** Opening Material provided block **

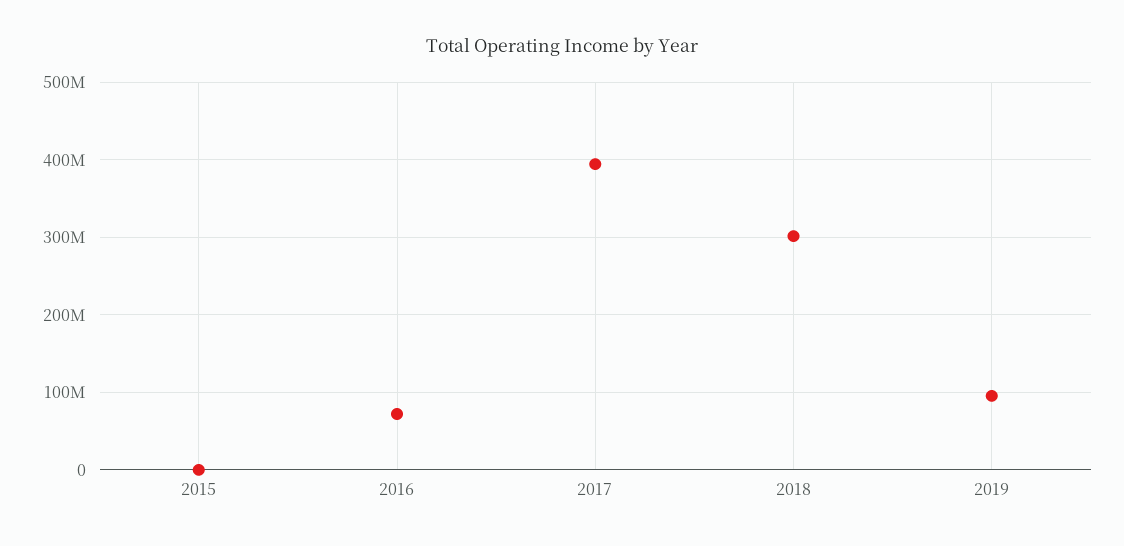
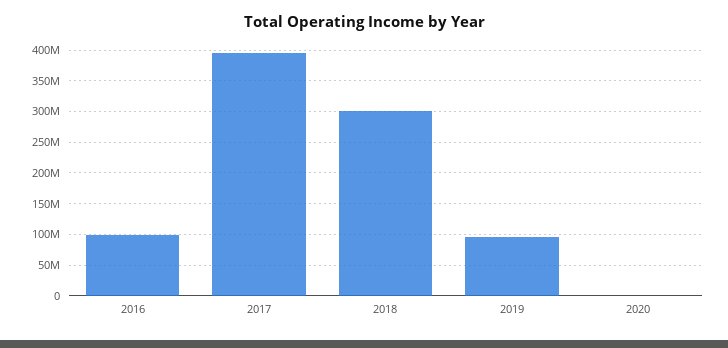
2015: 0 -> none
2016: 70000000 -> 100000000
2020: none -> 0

** Closing Material provided block **
** Opening Material provided block **

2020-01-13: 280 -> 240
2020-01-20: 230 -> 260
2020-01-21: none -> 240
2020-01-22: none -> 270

** Closing Material provided block **
** Opening Material provided block **

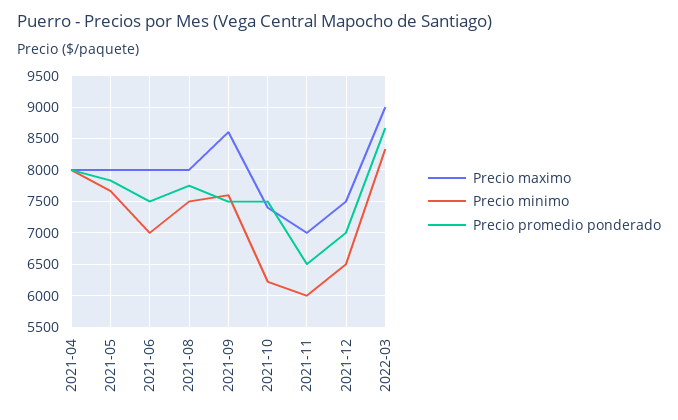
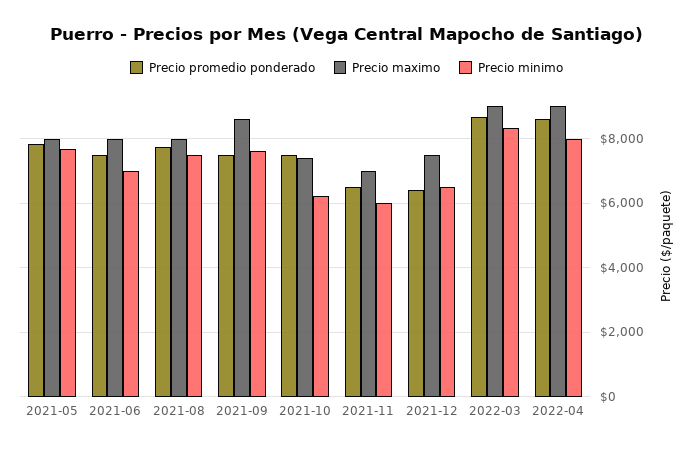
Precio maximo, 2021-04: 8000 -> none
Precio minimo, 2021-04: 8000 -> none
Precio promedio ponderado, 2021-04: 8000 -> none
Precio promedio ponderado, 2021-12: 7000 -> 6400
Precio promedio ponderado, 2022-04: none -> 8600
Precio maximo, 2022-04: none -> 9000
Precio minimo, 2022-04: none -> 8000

** Closing Material provided block **

What this task involves | As the answer, set down only the lines from the data above between the one holding "2020-01-13: 280 -> 240" and the one holding "2020-01-22: none -> 270", inclusive, exactly as they read.

Answer section |
2020-01-13: 280 -> 240
2020-01-20: 230 -> 260
2020-01-21: none -> 240
2020-01-22: none -> 270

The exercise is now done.